O militar que esbofeteou a adolescente escapou de responder à ação penal porque fez um acordo com o Ministério Público do Espírito Santo, comprometendo-se a doar um bebedouro para não se ver processado e condenado, o que parece ser insuficiente para reprimir o crime cometido. Quanto ao PM que agrediu e ameaçou o frentista, o caso encontra-se praticamente parado porque, desde os fatos, o militar tem apresentado reiterados atestados médicos. Até a conclusão do procedimento administrativo disciplinar, o militar continua recebendo normalmente seus vencimentos de R$ 5.451,53, sem trabalhar.
Enquanto isso, o frentista agredido teve que mudar de casa e de local de trabalho por medo de represálias. Certamente, se fosse o oposto, nesse momento o frentista ou qualquer outro cidadão comum, já teria sido preso e responderia por desacato à autoridade, agressão, ameaça e outros crimes. Esses episódios citados são apenas alguns dos muitos que deixam a péssima sensação de impunidade quando o responsável pela prática criminosa é um militar.
Por mais digno de respeito que seja a corporação Polícia Militar, o fato de alguém trajar uma farda não pode se traduzir em um salvo-conduto para atuação fora dos limites estabelecidos em lei ou, ainda, uma espécie de excludente de ilicitude. Pelo contrário, justamente para defender a reputação da Polícia Militar, aqueles policiais que cometem crimes devem ser punidos e de forma exemplar. É preciso que as autoridades não permitam que a sensação de impunidade macule a imagem da Polícia Militar.
De igual maneira, o Comando da Polícia Militar e a Secretaria Estadual de Segurança Pública não podem fazer vista grossa ou minimizar a violência nas ações policiais, sobretudo nas regiões mais carentes, como aconteceu em 26 de setembro, quando policiais chegaram atirando no bairro Jaburu, deixando quatro inocentes feridos, incluindo uma criança de apenas 3 anos. Não é razoável, tampouco justo, que as abordagens policiais realizadas nas periferias sejam mais violentas que aquelas realizadas em bairros nobres. Aliás, a violência nas ações jamais deve ser a regra, independente do bairro da ocorrência. A dignidade do morador do Jaburu é a mesma que a do morador da Praia do Canto!

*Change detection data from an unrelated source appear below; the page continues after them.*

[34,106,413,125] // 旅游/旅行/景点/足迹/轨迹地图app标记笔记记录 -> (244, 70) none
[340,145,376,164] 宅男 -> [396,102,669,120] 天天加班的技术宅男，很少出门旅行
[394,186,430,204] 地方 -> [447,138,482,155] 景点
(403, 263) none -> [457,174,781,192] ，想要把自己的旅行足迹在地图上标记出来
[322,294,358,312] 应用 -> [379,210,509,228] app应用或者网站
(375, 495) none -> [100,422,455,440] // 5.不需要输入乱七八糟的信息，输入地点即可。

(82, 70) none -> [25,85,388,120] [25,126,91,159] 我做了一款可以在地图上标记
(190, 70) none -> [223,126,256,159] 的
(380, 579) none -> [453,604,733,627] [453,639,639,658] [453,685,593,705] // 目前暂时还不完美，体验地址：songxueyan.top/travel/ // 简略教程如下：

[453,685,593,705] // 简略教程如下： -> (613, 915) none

Se não bastassem as conhecidas dificuldades vivenciadas pelas pessoas mais pobres, ninguém pode ser tratado com menos dignidade por conta da condição social, cor da pele ou local de residência. Entre os projéteis das forças públicas e os da criminalidade (cada vez mais armada e em guerra entre si), há uma grande maioria de pessoas que têm vidas dignas e honradas, clamando por paz. Essas pessoas merecem respeito.

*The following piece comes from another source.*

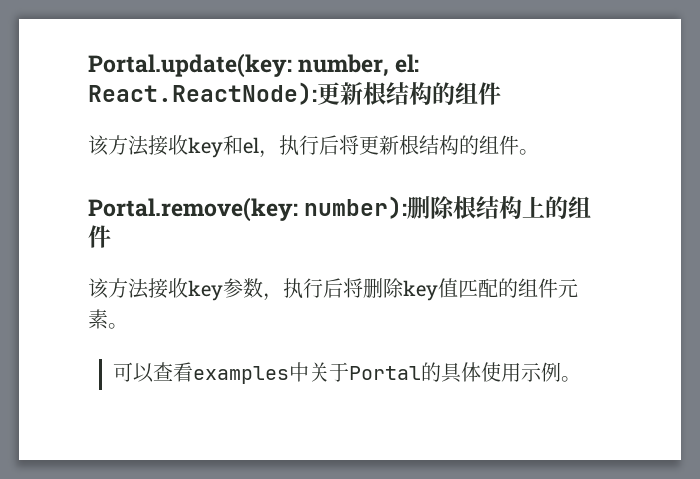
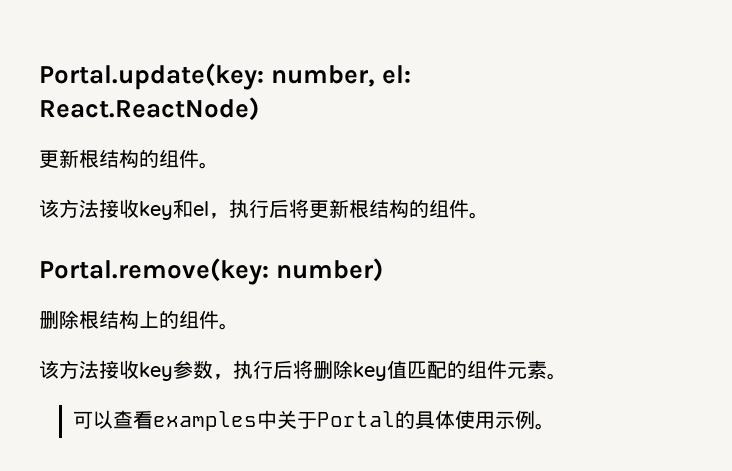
[88,82,501,105] React.ReactNode):更新根结构的组件 -> [39,97,259,121] [39,149,219,169] React.ReactNode) // 更新根结构的组件。
[304,196,408,219] number): -> [276,258,384,282] number) //
(111, 236) none -> [219,323,239,330] 。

A violência policial, a sensação de impunidade quanto a militares que cometem crimes e a alta letalidade de operações policiais preocupam porque as forças militares constituem importante instituição pública, representando o próprio Estado. E a relação entre Estado e sociedade deve ser pautada em confiança e legalidade constitucional. Daí a importância de dar uma resposta eficaz à sociedade quando algum agente público, sobretudo os militares, decide navegar pelas águas da criminalidade.